The sacking of ferry workers in British ports is an attack on workers’ rights, argues Richard Allday, and we must unite to defeat the employers

The shocking news that broke today, that P&O is sacking 800 seafarers with immediate effect, has implications for every worker in Britain. The company has issued redundancies with no notice – in contravention of the law – and says it is replacing existing staff with those on lower wages from overseas. These replacement workers from overseas were waiting in buses to take over from the sacked staff in an outrageous attack on the employment rights not just of P&O workers but on all of us. If the company gets away with this it will severely worsen workers’ rights in Britain and will lead to further exploitation of both overseas and British workers.

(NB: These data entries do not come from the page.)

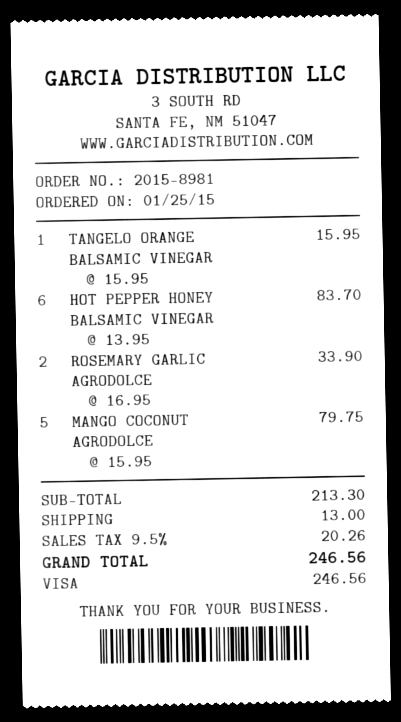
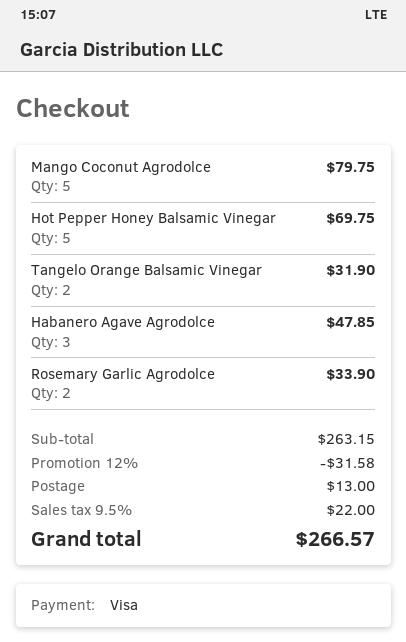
TANGELO ORANGE BALSAMIC VINEGAR: 1 for 15.95 -> 2 for 31.90
HOT PEPPER HONEY BALSAMIC VINEGAR: 6 for 83.70 -> 5 for 69.75
Habanero Agave Agrodolce: none -> 3 for 47.85
subtotal: 213.30 -> 263.15
discount: none -> 12% = 31.58
tax: 9.5% = 20.26 -> 9.5% = 22.00
total: 246.56 -> 266.57

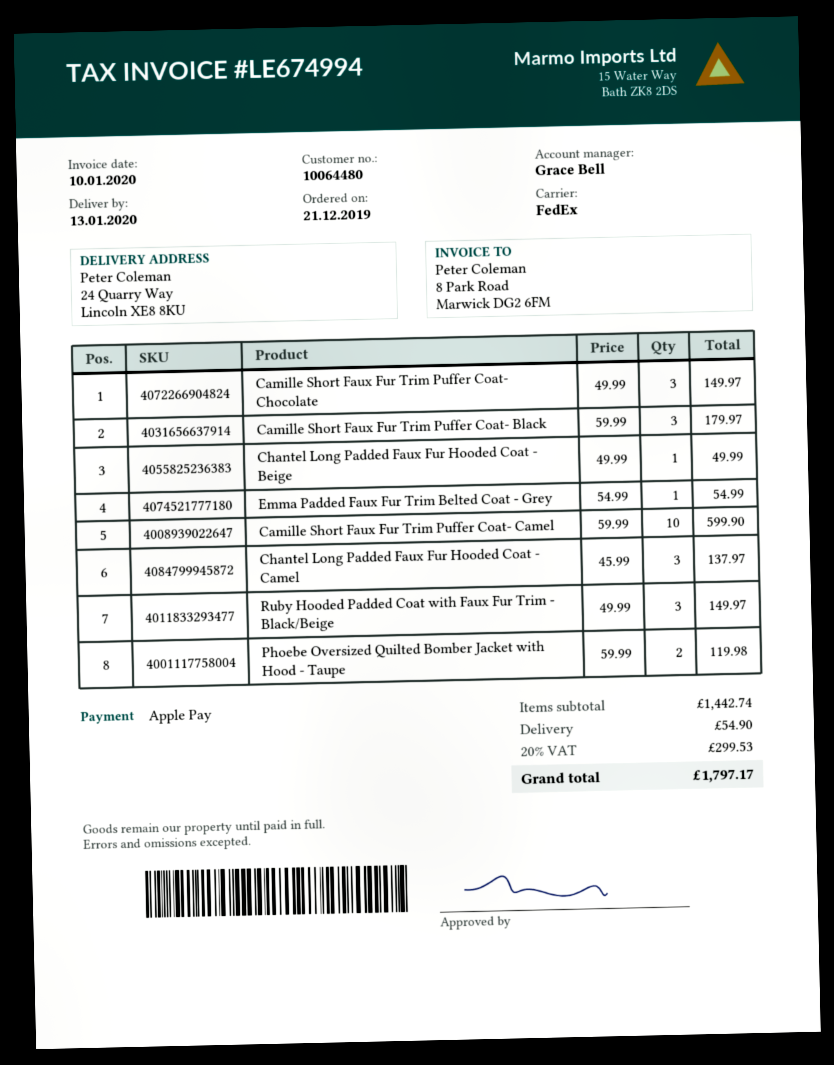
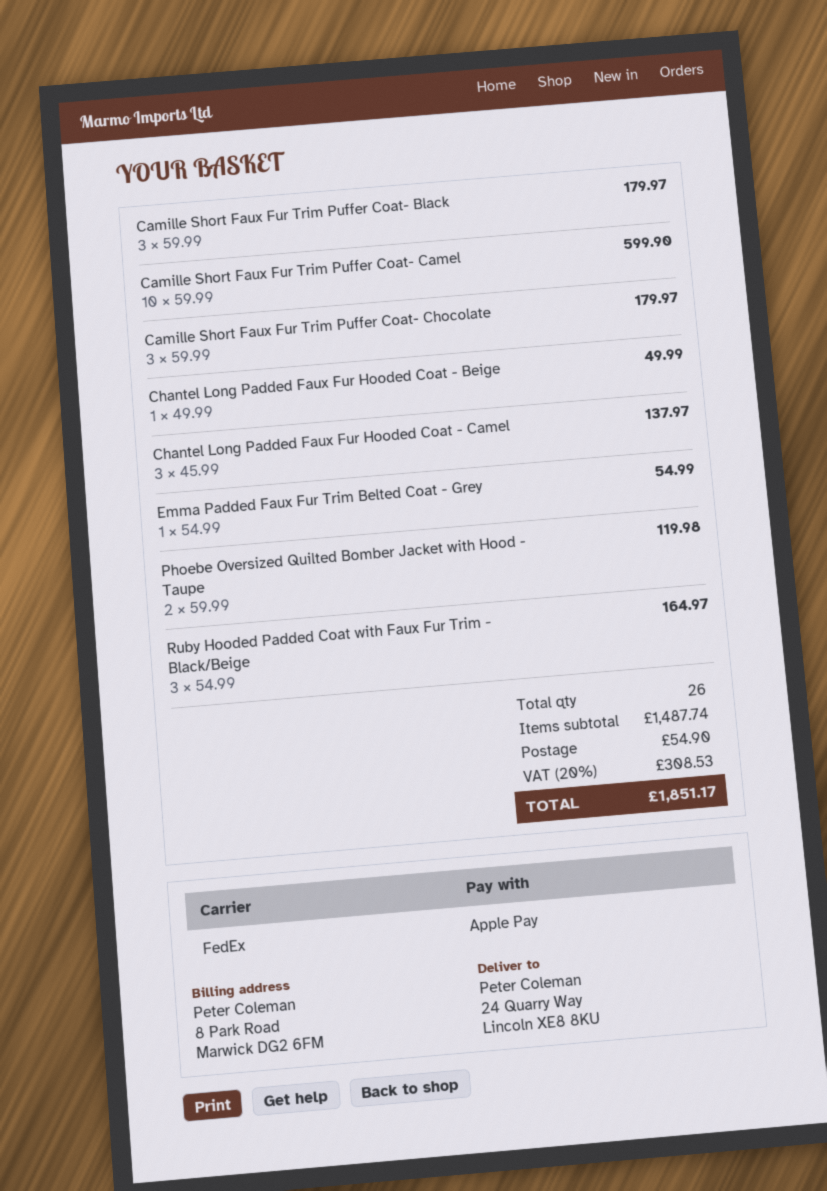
Camille Short Faux Fur Trim Puffer Coat- Chocolate: 3 x 49.99 = 149.97 -> 3 x 59.99 = 179.97
Ruby Hooded Padded Coat with Faux Fur Trim - Black/Beige: 3 x 49.99 = 149.97 -> 3 x 54.99 = 164.97
subtotal: 1442.74 -> 1487.74
tax: 20% = 299.53 -> 20% = 308.53
total: 1797.17 -> 1851.17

The company’s explanation, that it is currently losing £100 million a year, does not hold water. It has assets worldwide of over £20bn (that’s £20 thousand million). Reuters announced, last summer (19.08.21) that first-half profits had jumped – by 52% – to £342 million, year on year. Seven days ago, Container News commenting on the group’s ‘strong financial results for the last year’ quoted the CEO (Sultan Ahmed bin Sulayem) as saying ‘it is important that the growth was broad-based across the company’s terminals and logistics assets’. He went on to express his optimism for the coming year, as it has ‘already seen an encouraging start to 2022’ and ‘we expect to see our portfolio to continue to deliver growth’.

All this sounds remarkably upbeat from a company that then summarily sacks 800 staff from one of its ‘logistics assets’ because it ‘can’t afford the losses’. It is an open attempt at wage-cutting and at union-busting. Everyone in the trade union movement has to get behind the P&O workers and their union the RMT.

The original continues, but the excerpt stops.